• REQUIRED WORK:
Make an exact copy of the listing so that no picture is carried over.

:::

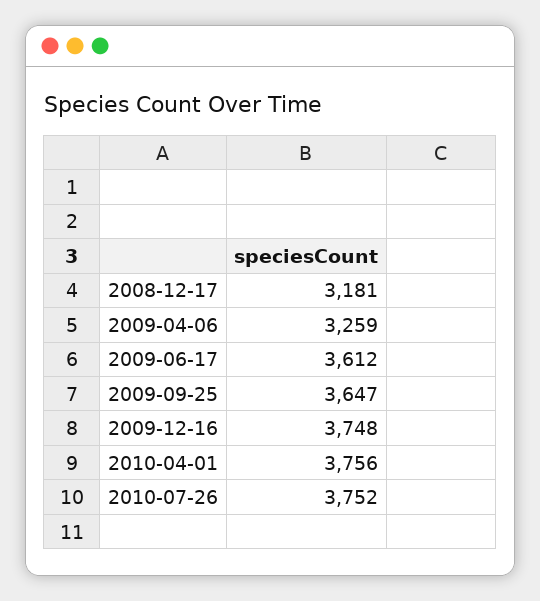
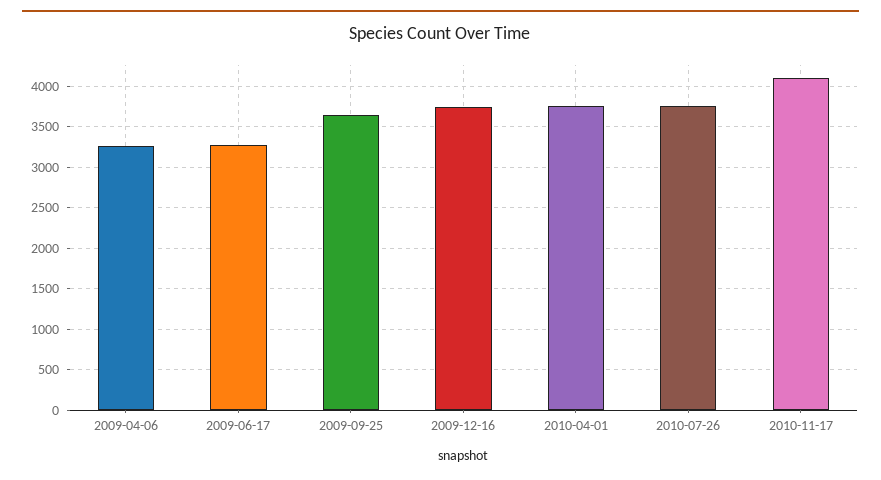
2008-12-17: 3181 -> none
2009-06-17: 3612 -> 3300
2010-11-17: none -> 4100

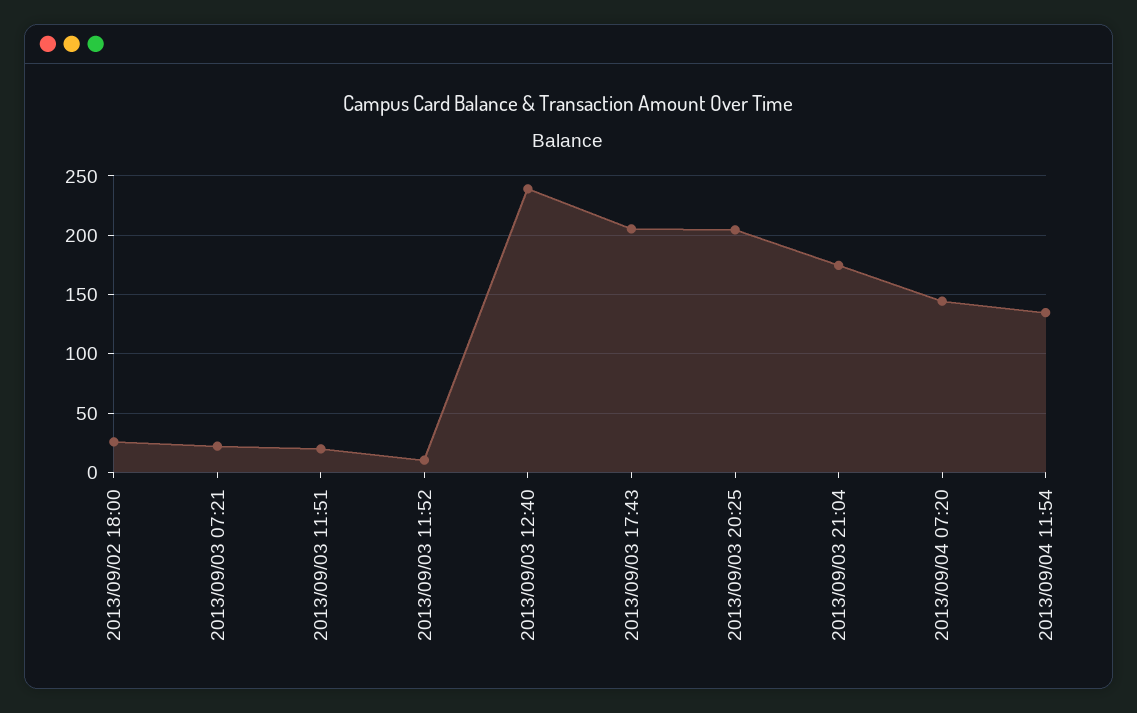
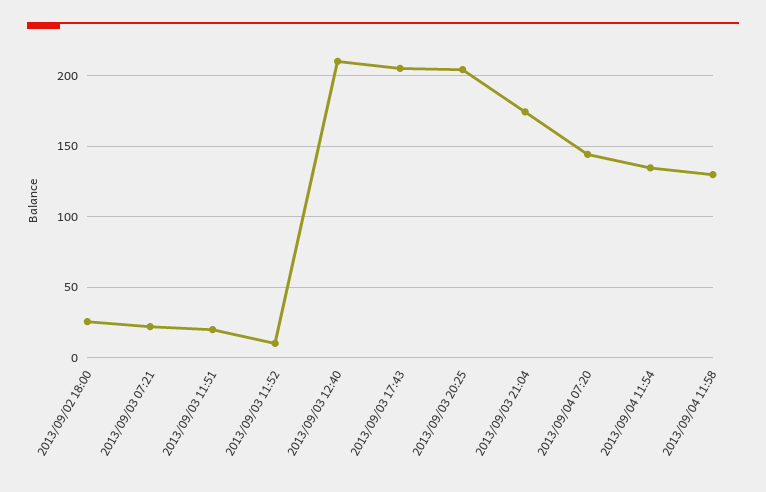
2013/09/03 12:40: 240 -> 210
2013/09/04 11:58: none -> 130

:::

• ANSWER:
2008-12-17: 3181 -> none
2009-06-17: 3612 -> 3300
2010-11-17: none -> 4100

2013/09/03 12:40: 240 -> 210
2013/09/04 11:58: none -> 130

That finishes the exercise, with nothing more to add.